Ruth Lea tries to resurrect Norman Lamont's reputation. In this pdf from the Centre for Policy Studies she says he gave Gordon Brown a "golden economic legacy" of low inflation and stable growth. It was Lamont, she reminds us, who introduced the inflation-targeting which contributed to the UK's fine macroeconomic performance.
In strict consequentialist terms, this seems right. And it is not merely a party political point. In this paper (pdf) published by the Bank of England last year, Luca Benati uses some statistical tests to estimate that there was a structural improvement in inflation and GDP volatility in late 1992 - when inflation targeting was introduced. he says:
It is implausible that the inflation targeting regime did not play any role in the marked increase in overall UK macroeconomic stability [after 1992]. A reasonable interpretation of the evidence is probably that the introduction of inflation-targeting, in 1992, was one of the key factors behind what the Governor of the Bank of England recently described as the NICE [non-inflationary consistently expansionary] decade.
For me, though, this highlights one of the most curious and over-looked paradoxes in the recent history of UK monetary policy.
We can all agree that the UK's membership of the exchange rate mechanism in 1990-92 was a disaster, whilst the inflation-targeting that followed it was a success.
Herein, though, lies the interesting contrast.
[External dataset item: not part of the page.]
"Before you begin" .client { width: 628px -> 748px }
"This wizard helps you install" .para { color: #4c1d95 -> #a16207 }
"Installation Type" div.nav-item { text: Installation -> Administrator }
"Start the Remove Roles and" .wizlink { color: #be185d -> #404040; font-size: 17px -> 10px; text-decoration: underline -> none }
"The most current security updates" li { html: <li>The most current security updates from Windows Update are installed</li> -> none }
The UK joined the ERM after years of public debate and consideration; "should we join?" was a staple question in exams, job interviews and City lunchrooms throughout the mid-late 80s. Sometimes, I got the impression that I couldn't leave the house without someone asking for my tuppenceworth on the question.
By contrast, inflation-targeting was introduced with barely any prior public debate and during a time of panic and disarry in the Treasury. It was chosen because the government needed some montary anchor and the obvious alternatives - money stock or exchange rate targets - had been tried and failed.
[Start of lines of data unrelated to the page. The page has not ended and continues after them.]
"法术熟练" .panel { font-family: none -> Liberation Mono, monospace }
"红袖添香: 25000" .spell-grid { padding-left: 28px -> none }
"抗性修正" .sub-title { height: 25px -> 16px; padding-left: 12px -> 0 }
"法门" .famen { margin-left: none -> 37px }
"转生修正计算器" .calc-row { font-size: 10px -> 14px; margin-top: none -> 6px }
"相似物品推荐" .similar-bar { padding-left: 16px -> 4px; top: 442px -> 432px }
So, my questions are: does this show the validity of George Orwell's famous gibe, that the British ruling class will always do the right thing, once it has exhausted all the alternatives? And does it show that consultation, debate and deliberation are not always necessary to produce good policies?
Orwell's observation is bang-on, as so often. The ruling classes haven't been able to rule since the First World War. So instead, they go for all that consultation and deliberation crap. No leadership, y'see - just management, typically of decline. Good little Right-wing masochist that I am, I long for the day that somebody rules over me like a King. That's why Bush gets on well electorally - you might not like him, but you do know where you stand with him. Doesn't seem likely here any time soon, alas.
Re Black Wednesday: what people don't like to consider is the possibility that the harshness of the monetary regime in late-1992 squeezed out residual inflationary expectations and made any new regime (targeting, in this case) much greater credibility. Another one for unintended consequences, I guess.
Re Lamont himself: to be fair, he wasn't exactly dealt a good hand. Tied into the ERM in the midst of a nasty recession with the potential for a debt-deflation spiral, with Germany doing its reunification trick. It wasn't going to be pretty - and then add in that his predecessor was now his boss, too.